Google has launched a new artificial intelligence video model called Lumiere that it claims can create consistent, smooth and realistic movement across a full video clip.
Many of the existing AI video models struggle with consistency of movement, and even if they do manage to capture a natural walk, other elements will be choppy or merge into scenery.
Lumiere takes a different approach to generating video. Instead of putting together individual frames it create the entire video in one process by handling both the placement of objects and their movement simultaneously.
While the preview clips look impressive, it isn’t available to try yourself as this is just a research project. However, the underlying technology and approach to AI video could find itself integrated into a future Google product and would be a major player in the space.
How does Lumiere work?
Lumier works across text-to-video and image-to-video, offering stylized generation from a reference image to fine-tune exactly how an element within the video will look. Some of this is already possible with the Runway and Pika Labs models.
This AI model is built on a space-time architecture, and while this sounds like something out of a science fiction movie, in reality it means it considers all aspects of motion and location.
During its generation process the model examines where things should be placed, or the “space” aspect of the clip, as well as when and how things move, or the “time” element. It does both aspects at the same time on a single run-through to create consistent motion.

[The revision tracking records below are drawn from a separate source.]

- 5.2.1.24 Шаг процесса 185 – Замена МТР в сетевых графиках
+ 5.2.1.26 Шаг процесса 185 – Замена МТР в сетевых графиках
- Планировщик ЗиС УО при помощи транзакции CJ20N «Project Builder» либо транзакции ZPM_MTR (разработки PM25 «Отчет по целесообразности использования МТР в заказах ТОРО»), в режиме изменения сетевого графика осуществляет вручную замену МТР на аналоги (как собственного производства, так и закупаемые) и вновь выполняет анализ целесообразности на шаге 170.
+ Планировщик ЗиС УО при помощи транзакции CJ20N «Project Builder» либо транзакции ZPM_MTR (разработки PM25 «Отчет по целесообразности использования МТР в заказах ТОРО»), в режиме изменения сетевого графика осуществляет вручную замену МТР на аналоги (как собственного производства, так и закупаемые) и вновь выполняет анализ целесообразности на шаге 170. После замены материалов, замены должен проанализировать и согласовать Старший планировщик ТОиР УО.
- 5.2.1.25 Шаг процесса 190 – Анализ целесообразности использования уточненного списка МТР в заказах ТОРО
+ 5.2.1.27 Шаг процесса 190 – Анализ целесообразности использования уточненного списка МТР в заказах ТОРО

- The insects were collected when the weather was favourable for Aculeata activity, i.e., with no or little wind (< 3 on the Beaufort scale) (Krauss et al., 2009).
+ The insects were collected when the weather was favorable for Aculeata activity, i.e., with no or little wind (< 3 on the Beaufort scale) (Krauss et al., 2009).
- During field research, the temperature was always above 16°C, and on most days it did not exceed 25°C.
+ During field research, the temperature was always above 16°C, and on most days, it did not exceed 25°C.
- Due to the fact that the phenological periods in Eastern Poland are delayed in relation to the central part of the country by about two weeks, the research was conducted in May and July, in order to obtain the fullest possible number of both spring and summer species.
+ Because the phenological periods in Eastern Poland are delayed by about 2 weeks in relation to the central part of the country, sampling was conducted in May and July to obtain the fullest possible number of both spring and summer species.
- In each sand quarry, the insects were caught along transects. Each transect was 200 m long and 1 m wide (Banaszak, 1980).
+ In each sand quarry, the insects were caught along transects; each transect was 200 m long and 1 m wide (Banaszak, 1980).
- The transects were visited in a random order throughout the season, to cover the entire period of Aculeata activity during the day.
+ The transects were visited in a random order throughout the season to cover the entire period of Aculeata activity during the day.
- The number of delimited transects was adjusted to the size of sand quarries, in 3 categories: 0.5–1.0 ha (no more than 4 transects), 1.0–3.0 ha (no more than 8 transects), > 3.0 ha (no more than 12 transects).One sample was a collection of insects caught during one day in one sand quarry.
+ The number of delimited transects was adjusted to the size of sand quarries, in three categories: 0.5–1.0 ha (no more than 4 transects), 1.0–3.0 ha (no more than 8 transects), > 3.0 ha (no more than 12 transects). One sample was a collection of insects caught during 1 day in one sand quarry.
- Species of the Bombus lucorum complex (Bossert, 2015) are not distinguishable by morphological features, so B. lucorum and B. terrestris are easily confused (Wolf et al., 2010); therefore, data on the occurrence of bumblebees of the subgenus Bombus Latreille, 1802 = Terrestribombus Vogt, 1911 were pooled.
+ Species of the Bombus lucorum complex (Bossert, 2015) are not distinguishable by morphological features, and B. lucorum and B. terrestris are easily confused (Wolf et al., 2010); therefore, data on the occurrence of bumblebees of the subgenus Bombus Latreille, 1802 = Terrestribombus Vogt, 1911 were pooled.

The researchers wrote in a preprint paper on the mode: “Our model learns to directly generate a full-frame-rate, low-resolution video by processing it in multiple space-time scales.”
What else can Lumiere do?
When generative AI video first started to appear its primary focus was making a short video clip, but as the technology matures other features are starting to appear. Runway offers the ability to highlight different regions of an image and have them animated independently.
The Google Research team say Lumier achieves “state-of-the-art text-to-video generation results” and “facilitates a wide range of content creation tasks and video editing applications.”
As well as the promise of smoother motion, they say it can also animate specific regions of an image with relative ease, and offer inpainting capaibilities such as changing the style of clothing or type of animal featured within a frame.
Are we ever likely to see Lumiere in the real world?
A lot of the research projects put out by companies like Google, Microsoft and Meta don’t see the light of day in their preview form. However, the underlying technology finds itself incorporated into branded products.
This isn't even the first AI video tool from Google. It has a video version of its Imagen model which powers AI image generation in Google Cloud, and VideoPoet is a large language model for zero-shot video generation.
Video Poet also created audio from a video clip without requiring text as a guide. Google says the Video Poet model can also continuously generate one second extensions to produce a video of any duration with strong object identity. This is also not currently available to the public.
The answer to the question of whether we will see Lumiere in the real world comes down to how well it is received by researchers and whether Google has a project worthy of its inclusion. It may be that like Imagen, it is largely reserved for third-party developers using Google Cloud.